§ **EXERCISE AIM**
Without including pictures, set down every record exactly as it stands.

◇ ◇ ◇ ◇ ◇

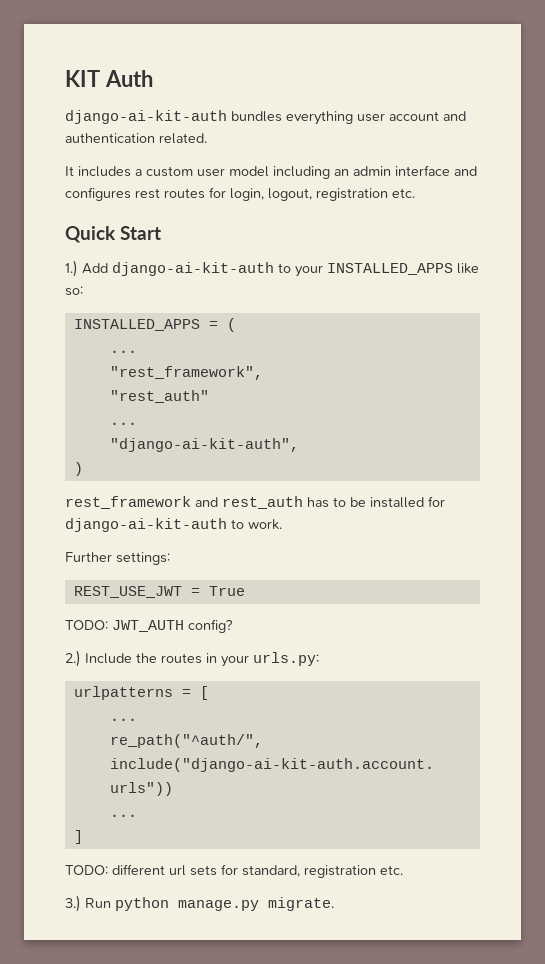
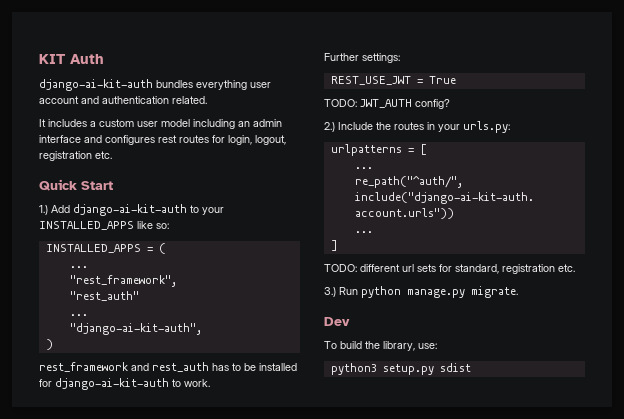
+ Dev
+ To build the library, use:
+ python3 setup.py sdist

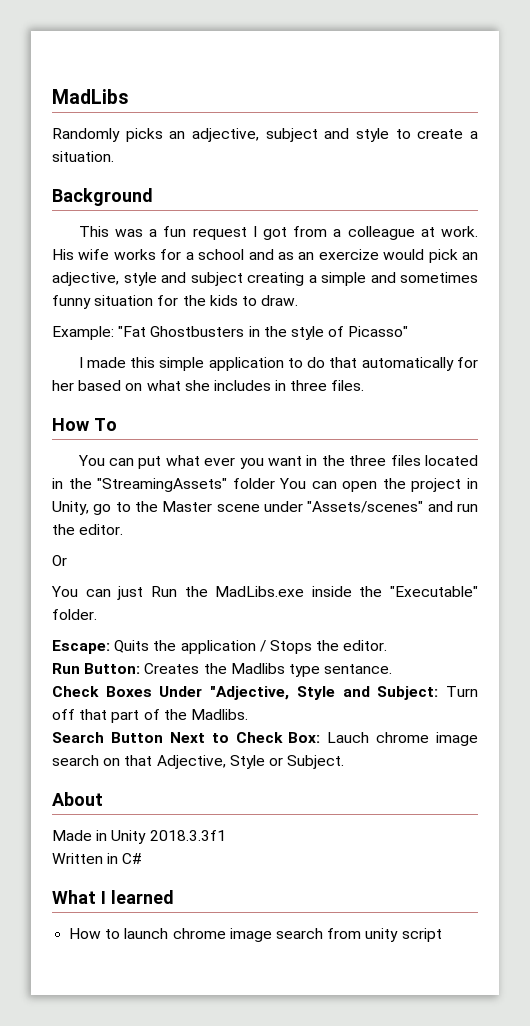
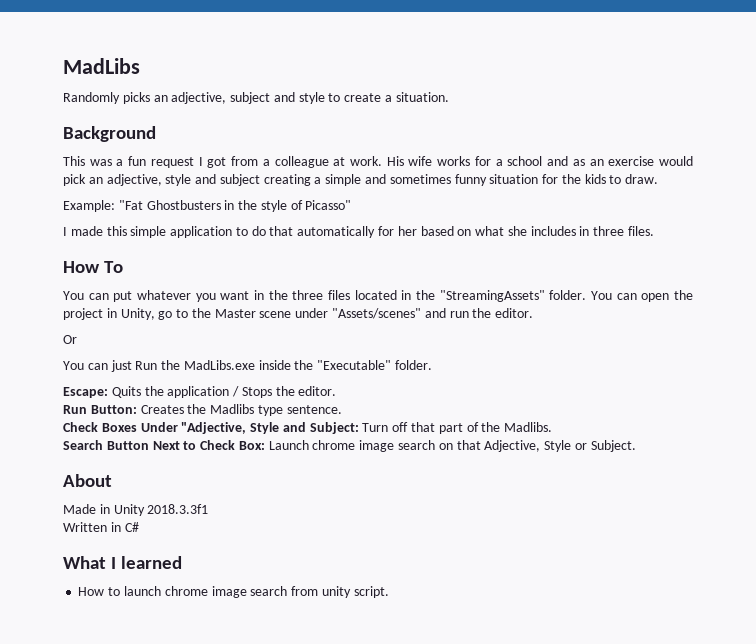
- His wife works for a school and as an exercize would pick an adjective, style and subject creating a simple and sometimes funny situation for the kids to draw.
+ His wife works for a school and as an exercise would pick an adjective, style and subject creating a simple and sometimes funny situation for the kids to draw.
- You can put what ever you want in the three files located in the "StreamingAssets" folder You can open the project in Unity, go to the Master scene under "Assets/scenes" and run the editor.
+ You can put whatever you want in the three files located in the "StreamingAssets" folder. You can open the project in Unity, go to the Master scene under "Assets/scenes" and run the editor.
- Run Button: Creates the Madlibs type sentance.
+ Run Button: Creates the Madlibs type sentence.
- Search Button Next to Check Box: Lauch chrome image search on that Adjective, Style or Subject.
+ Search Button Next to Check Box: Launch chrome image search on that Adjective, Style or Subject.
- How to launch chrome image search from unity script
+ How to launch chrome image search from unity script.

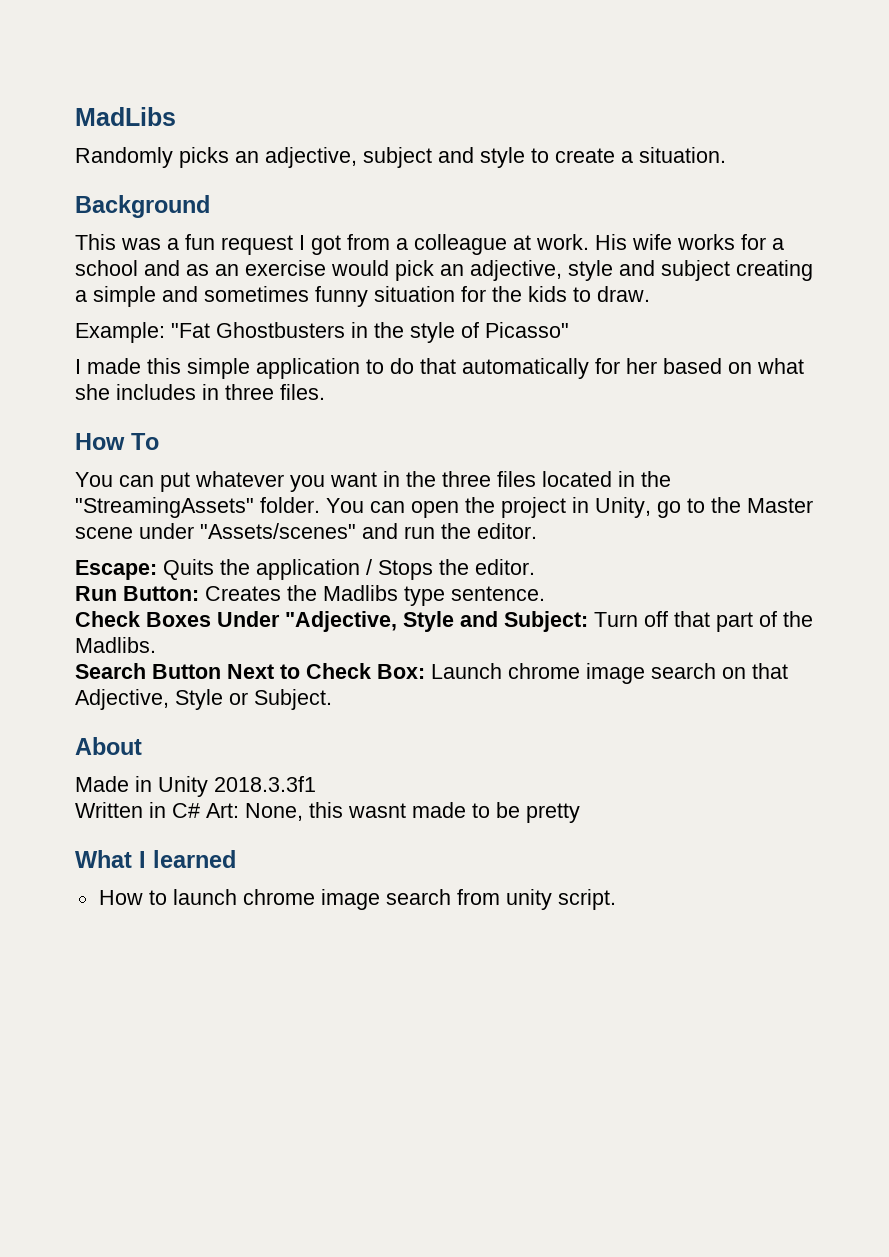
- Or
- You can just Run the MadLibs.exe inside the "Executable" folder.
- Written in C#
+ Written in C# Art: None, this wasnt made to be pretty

◇ ◇ ◇ ◇ ◇

§ **COMPLETED EXERCISE**
+ Dev
+ To build the library, use:
+ python3 setup.py sdist

- His wife works for a school and as an exercize would pick an adjective, style and subject creating a simple and sometimes funny situation for the kids to draw.
+ His wife works for a school and as an exercise would pick an adjective, style and subject creating a simple and sometimes funny situation for the kids to draw.
- You can put what ever you want in the three files located in the "StreamingAssets" folder You can open the project in Unity, go to the Master scene under "Assets/scenes" and run the editor.
+ You can put whatever you want in the three files located in the "StreamingAssets" folder. You can open the project in Unity, go to the Master scene under "Assets/scenes" and run the editor.
- Run Button: Creates the Madlibs type sentance.
+ Run Button: Creates the Madlibs type sentence.
- Search Button Next to Check Box: Lauch chrome image search on that Adjective, Style or Subject.
+ Search Button Next to Check Box: Launch chrome image search on that Adjective, Style or Subject.
- How to launch chrome image search from unity script
+ How to launch chrome image search from unity script.

- Or
- You can just Run the MadLibs.exe inside the "Executable" folder.
- Written in C#
+ Written in C# Art: None, this wasnt made to be pretty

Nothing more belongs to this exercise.